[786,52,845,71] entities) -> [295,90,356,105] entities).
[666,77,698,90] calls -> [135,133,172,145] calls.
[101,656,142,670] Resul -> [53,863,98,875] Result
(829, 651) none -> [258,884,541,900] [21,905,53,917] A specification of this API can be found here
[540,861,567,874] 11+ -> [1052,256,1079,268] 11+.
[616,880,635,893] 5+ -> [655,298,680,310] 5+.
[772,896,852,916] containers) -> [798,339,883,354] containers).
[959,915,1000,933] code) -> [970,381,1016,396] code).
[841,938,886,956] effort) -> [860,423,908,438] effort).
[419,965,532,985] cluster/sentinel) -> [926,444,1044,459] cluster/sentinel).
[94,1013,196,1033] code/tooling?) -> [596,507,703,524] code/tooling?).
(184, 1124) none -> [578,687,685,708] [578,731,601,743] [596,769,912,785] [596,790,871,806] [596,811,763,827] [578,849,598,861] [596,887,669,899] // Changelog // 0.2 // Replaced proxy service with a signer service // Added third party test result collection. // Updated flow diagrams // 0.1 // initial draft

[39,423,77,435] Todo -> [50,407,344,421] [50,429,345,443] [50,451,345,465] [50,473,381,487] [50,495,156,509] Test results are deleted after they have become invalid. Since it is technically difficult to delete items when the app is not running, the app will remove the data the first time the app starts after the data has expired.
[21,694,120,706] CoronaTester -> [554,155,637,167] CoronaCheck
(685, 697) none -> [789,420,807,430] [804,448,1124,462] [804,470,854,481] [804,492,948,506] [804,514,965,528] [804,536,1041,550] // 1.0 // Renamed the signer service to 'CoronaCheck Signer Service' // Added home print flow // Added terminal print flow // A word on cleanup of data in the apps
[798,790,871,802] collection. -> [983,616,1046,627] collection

#### TASK OBJECTIVE:
Your answer must be the lines above from the one containing "[772,896,852,916] containers) ->" to the one containing "[94,1013,196,1033] code/tooling?) ->", both included, restated word for word.

#### OUTPUT OF THE TASK:
[772,896,852,916] containers) -> [798,339,883,354] containers).
[959,915,1000,933] code) -> [970,381,1016,396] code).
[841,938,886,956] effort) -> [860,423,908,438] effort).
[419,965,532,985] cluster/sentinel) -> [926,444,1044,459] cluster/sentinel).
[94,1013,196,1033] code/tooling?) -> [596,507,703,524] code/tooling?).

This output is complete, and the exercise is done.